La restauration, la réhabilitation, voire la démolition, d’un édifice ancien peut être précédée par une étude archéologique des élévations dont Hadès s’est fait une spécialité. Cette expertise archéologique est pratiquée sur des édifices allant de l’Antiquité (tours antiques de Bayonne (64)) jusqu’au XIXe siècle (moulin de Roques-sur-Garonne (31)).
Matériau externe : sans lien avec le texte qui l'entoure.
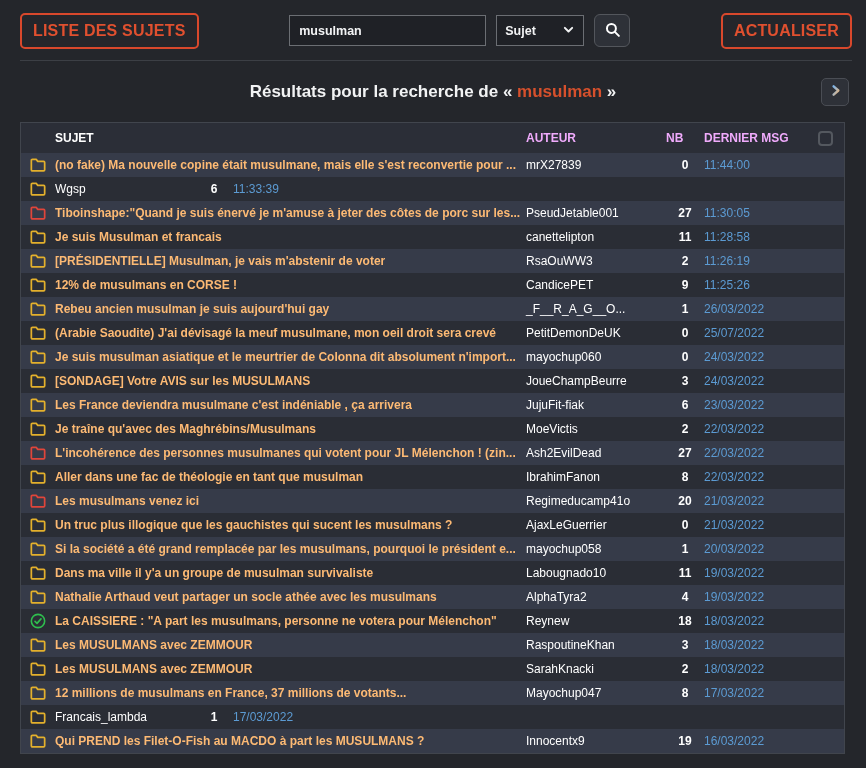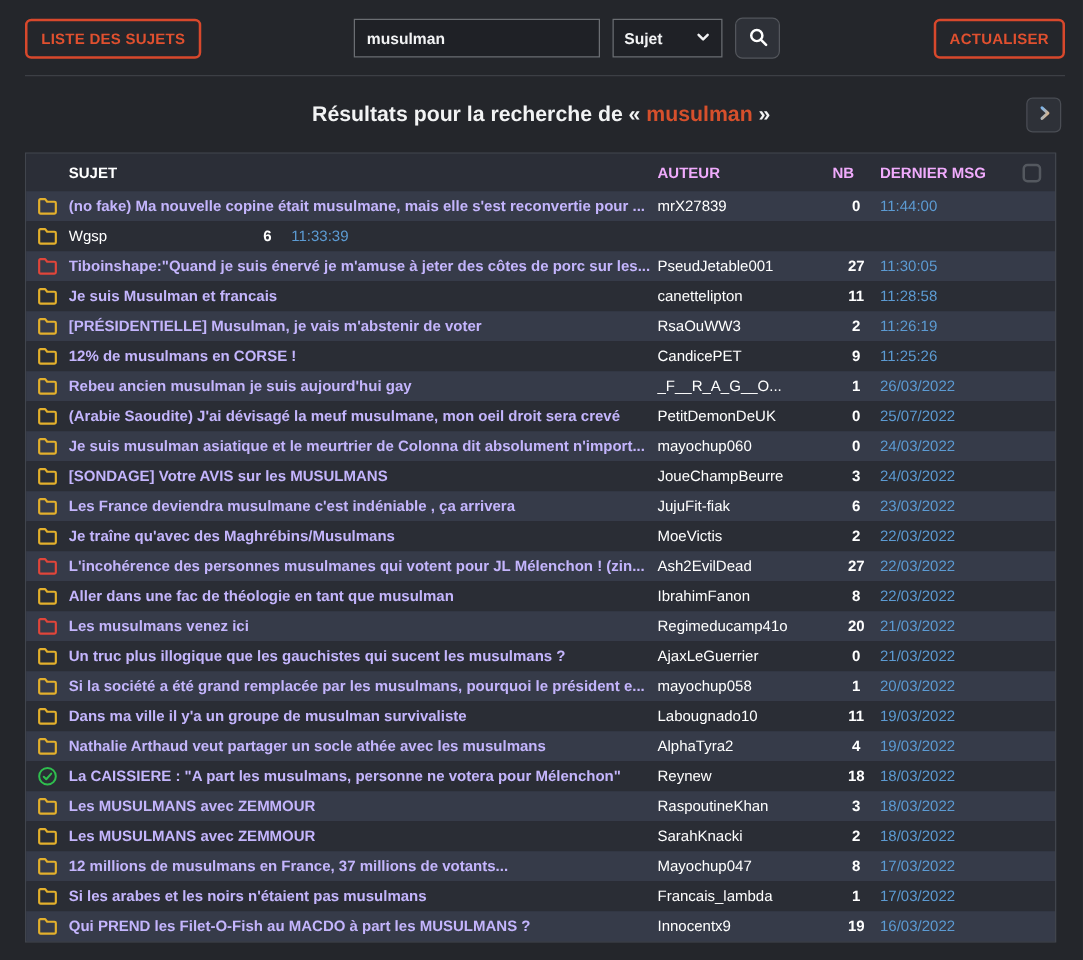--- a/index.html
+++ b/index.html
@@ -21,7 +21,7 @@
     border:2px solid #d8482c;
     color:#e0502f;
     font-family:"Liberation Sans", sans-serif;
-    font-weight:700; font-size:12px;
+    font-weight:700; font-size:16px;
     padding:7px 11px;
     border-radius:5px;
     letter-spacing:.2px;

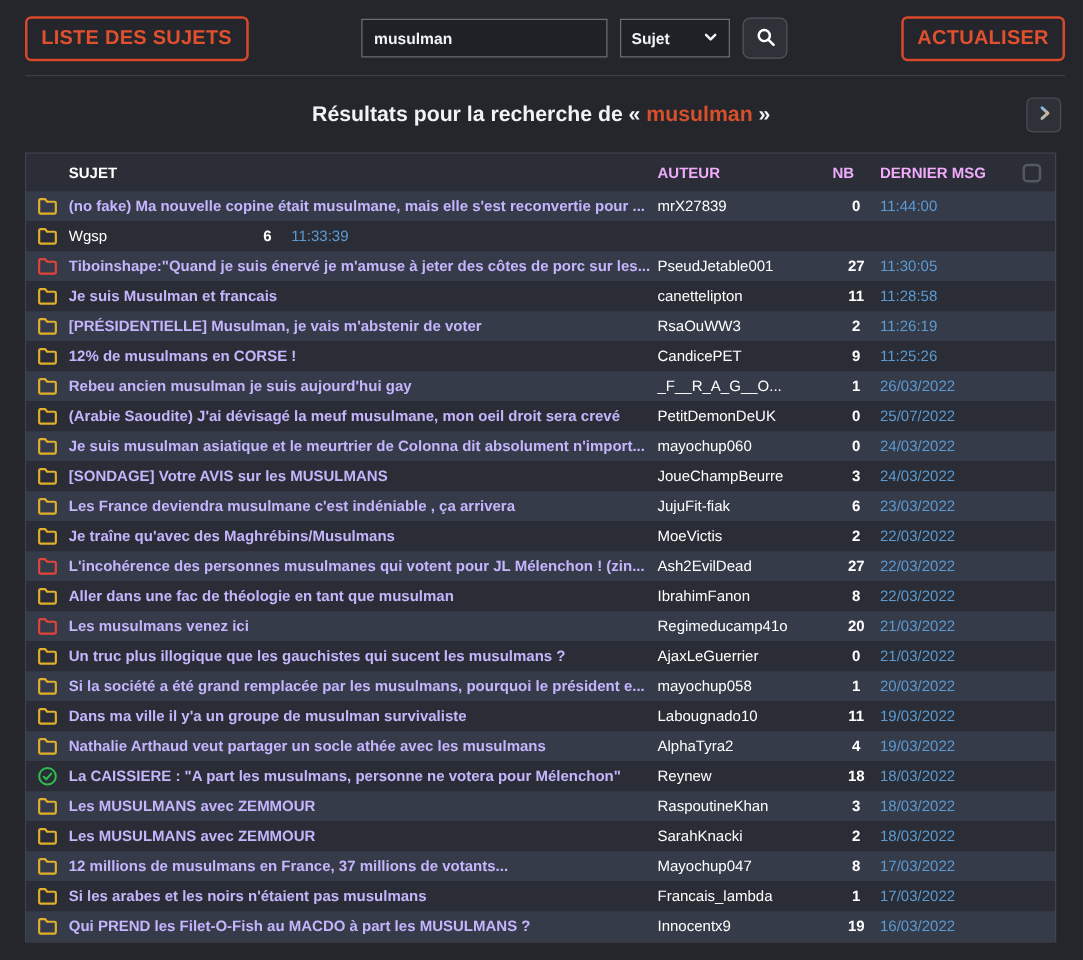--- a/index.html
+++ b/index.html
@@ -96,7 +96,7 @@
   .c-icon svg { display:block; }
   .c-subject {
     flex:1; min-width:0;
-    color:#c4b5fd; font-weight:700;
+    color:#fdba74; font-weight:700;
     white-space:nowrap; overflow:hidden; text-overflow:ellipsis;
     text-decoration:none; cursor:pointer;
   }

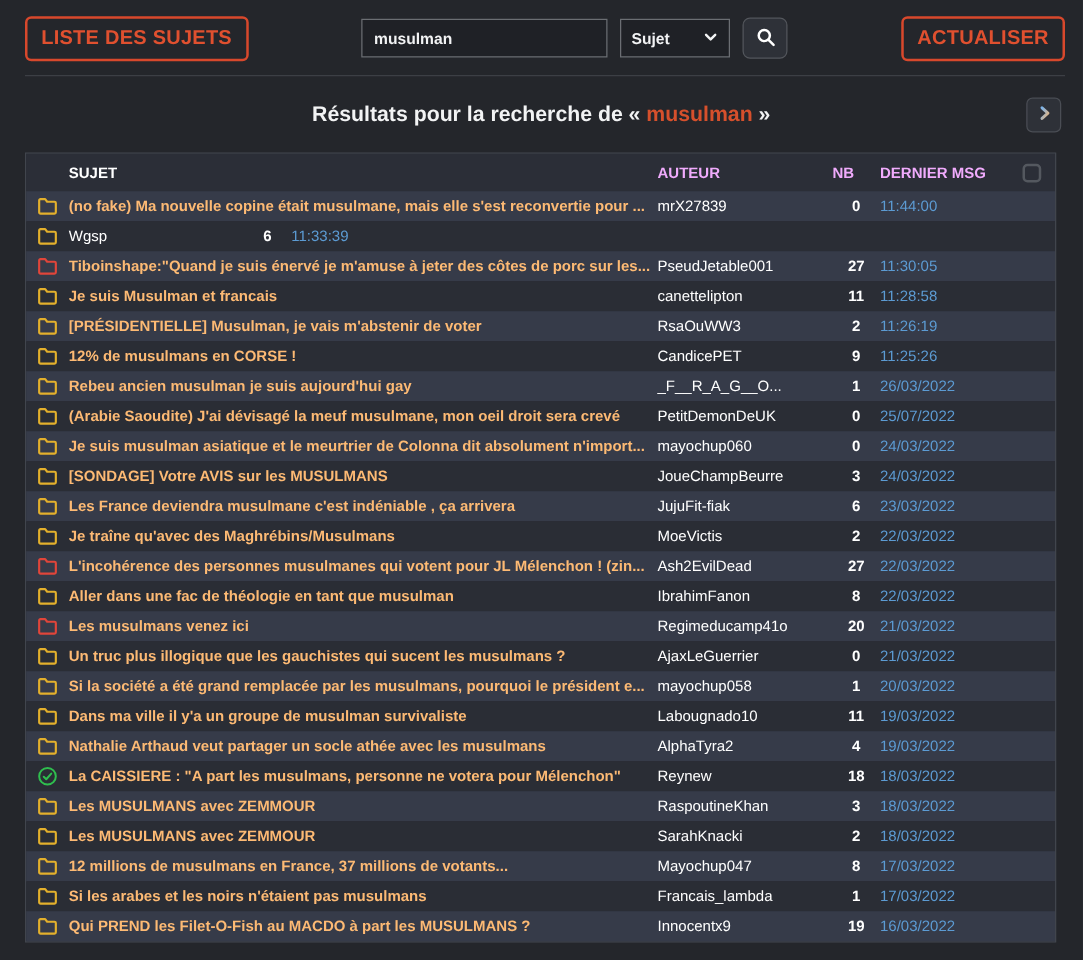--- a/index.html
+++ b/index.html
@@ -456,7 +456,6 @@
             <path d="M2 17.8V3.6C2 2.7 2.7 2 3.6 2h5.6l2.4 3.1h8.8c.9 0 1.6.7 1.6 1.6v11.1c0 .9-.7 1.6-1.6 1.6H3.6c-.9 0-1.6-.7-1.6-1.6z"></path>
           </svg>
         </div>
-        <a class="c-subject">Si les arabes et les noirs n'étaient pas musulmans</a>
         <div class="c-author">Francais_lambda</div>
         <div class="c-nb">1</div>
         <div class="c-last">17/03/2022</div>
Elle permet d’identifier les phases de construction et de modifications du bâti (abbaye Saint-Hilaire (11), château épiscopal de Capestang (34)), renseigne sur les techniques des bâtisseurs (château de Châlucet (87)) et met en lumière son intérêt patrimonial (Palais des Rois de Majorque à Perpignan (66)).

En outre, les suivis de chantiers de restauration de monuments historiques (« Château Barrière » de Périgueux (24), tour d’Arles à Caussade (31)) consistent en une analyse préalable du bâti, avant échafaudage, puis en des observations plus poussées en suivi des travaux à la recherche des indices techniques ou chronologiques.

Une opération d’archéologie du bâti peut ne pas comprendre uniquement une étude des élévations, des investigations archéologiques y sont parfois associées, comme ce fut le cas au château de Crozant (23).